▶ _What the exercise asks_
Exactly the lines from the beginning of the records to the line with "reference: REF32028 -> REF32082", both ends included, are to be given again, and pictures are to be left out.

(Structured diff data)
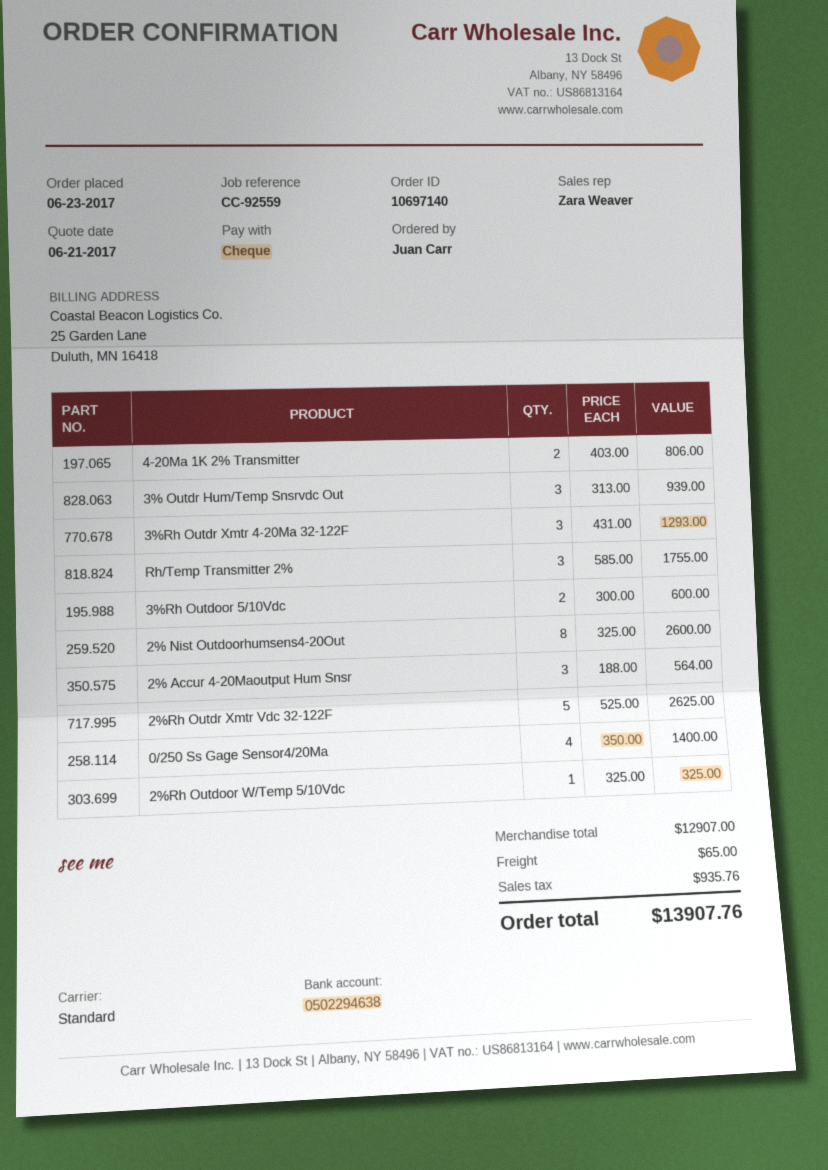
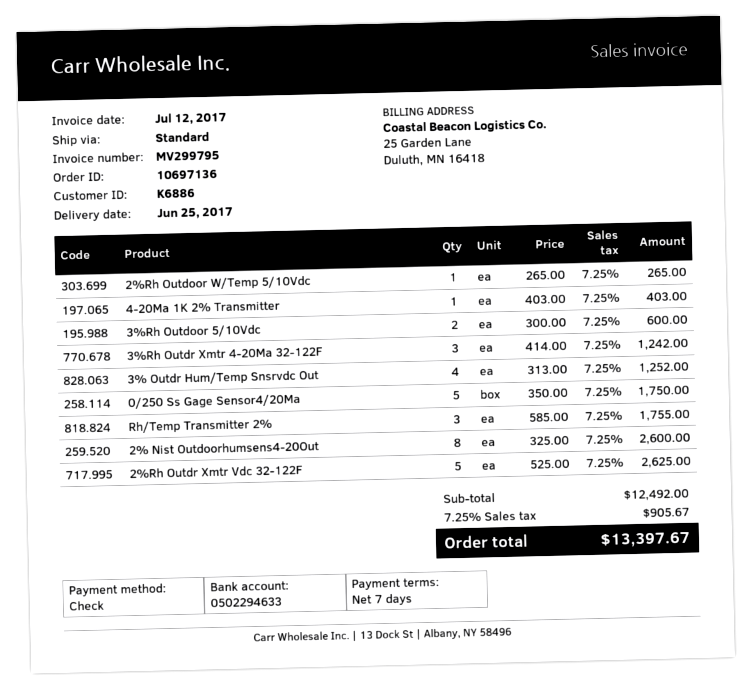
order number: 10697140 -> 10697136
bank account: 0502294638 -> 0502294633
4-20Ma 1K 2% Transmitter: 2 x 403.00 = 806.00 -> 1 x 403.00 = 403.00
3% Outdr Hum/Temp Snsrvdc Out: 3 x 313.00 = 939.00 -> 4 x 313.00 = 1252.00
3%Rh Outdr Xmtr 4-20Ma 32-122F: 3 x 431.00 = 1293.00 -> 3 x 414.00 = 1242.00
2% Accur 4-20Maoutput Hum Snsr: 3 x 188.00 = 564.00 -> none
0/250 Ss Gage Sensor4/20Ma: 4 x 350.00 = 1400.00 -> 5 x 350.00 = 1750.00
2%Rh Outdoor W/Temp 5/10Vdc: 1 x 325.00 = 325.00 -> 1 x 265.00 = 265.00
subtotal: 12907.00 -> 12492.00
shipping: 65.00 -> none
tax: 935.76 -> 905.67
total: 13907.76 -> 13397.67

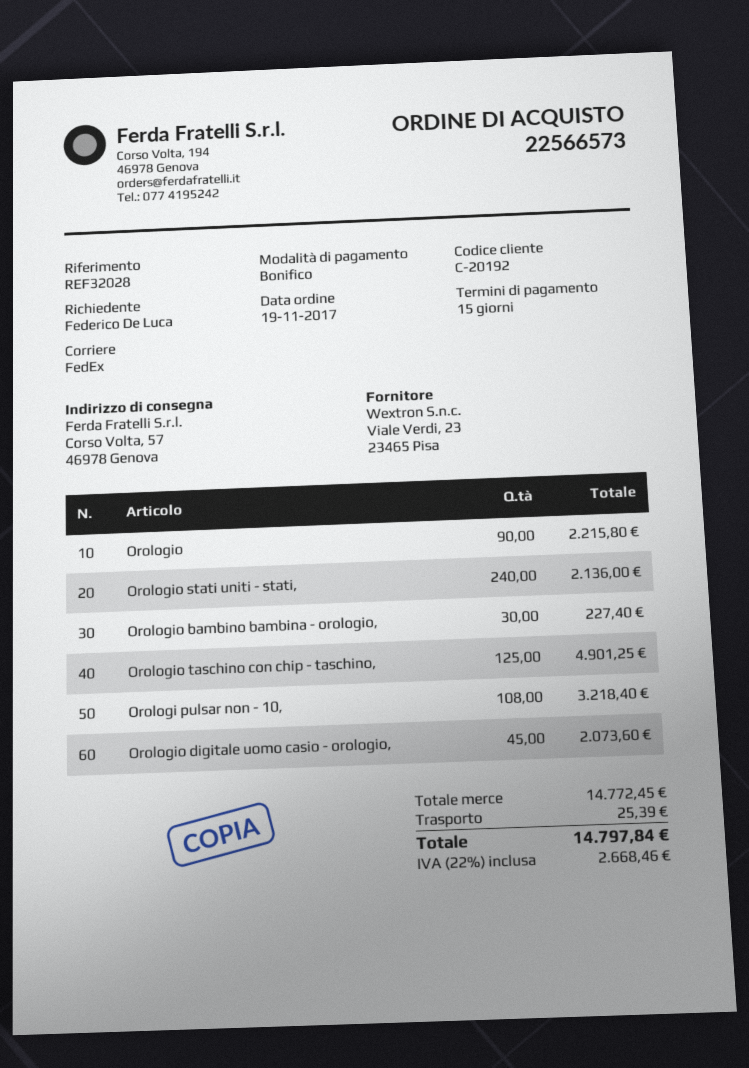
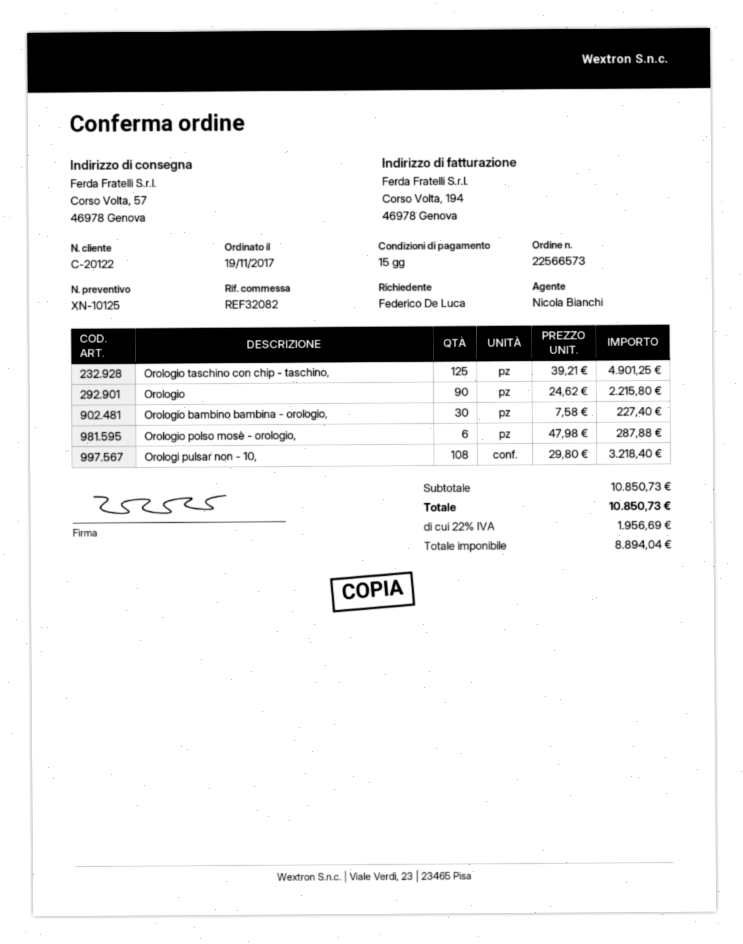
customer number: C-20192 -> C-20122
reference: REF32028 -> REF32082
Orologio stati uniti - stati,: 240 for 2136.00 -> none
Orologio digitale uomo casio - orologio,: 45 for 2073.60 -> none
Orologio polso mosè - orologio,: none -> 6 for 287.88
subtotal: 14772.45 -> 10850.73
shipping: 25.39 -> none
tax: 22% = 2668.46 -> 22% = 1956.69
total: 14797.84 -> 10850.73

▶ _Answer box_
order number: 10697140 -> 10697136
bank account: 0502294638 -> 0502294633
4-20Ma 1K 2% Transmitter: 2 x 403.00 = 806.00 -> 1 x 403.00 = 403.00
3% Outdr Hum/Temp Snsrvdc Out: 3 x 313.00 = 939.00 -> 4 x 313.00 = 1252.00
3%Rh Outdr Xmtr 4-20Ma 32-122F: 3 x 431.00 = 1293.00 -> 3 x 414.00 = 1242.00
2% Accur 4-20Maoutput Hum Snsr: 3 x 188.00 = 564.00 -> none
0/250 Ss Gage Sensor4/20Ma: 4 x 350.00 = 1400.00 -> 5 x 350.00 = 1750.00
2%Rh Outdoor W/Temp 5/10Vdc: 1 x 325.00 = 325.00 -> 1 x 265.00 = 265.00
subtotal: 12907.00 -> 12492.00
shipping: 65.00 -> none
tax: 935.76 -> 905.67
total: 13907.76 -> 13397.67

customer number: C-20192 -> C-20122
reference: REF32028 -> REF32082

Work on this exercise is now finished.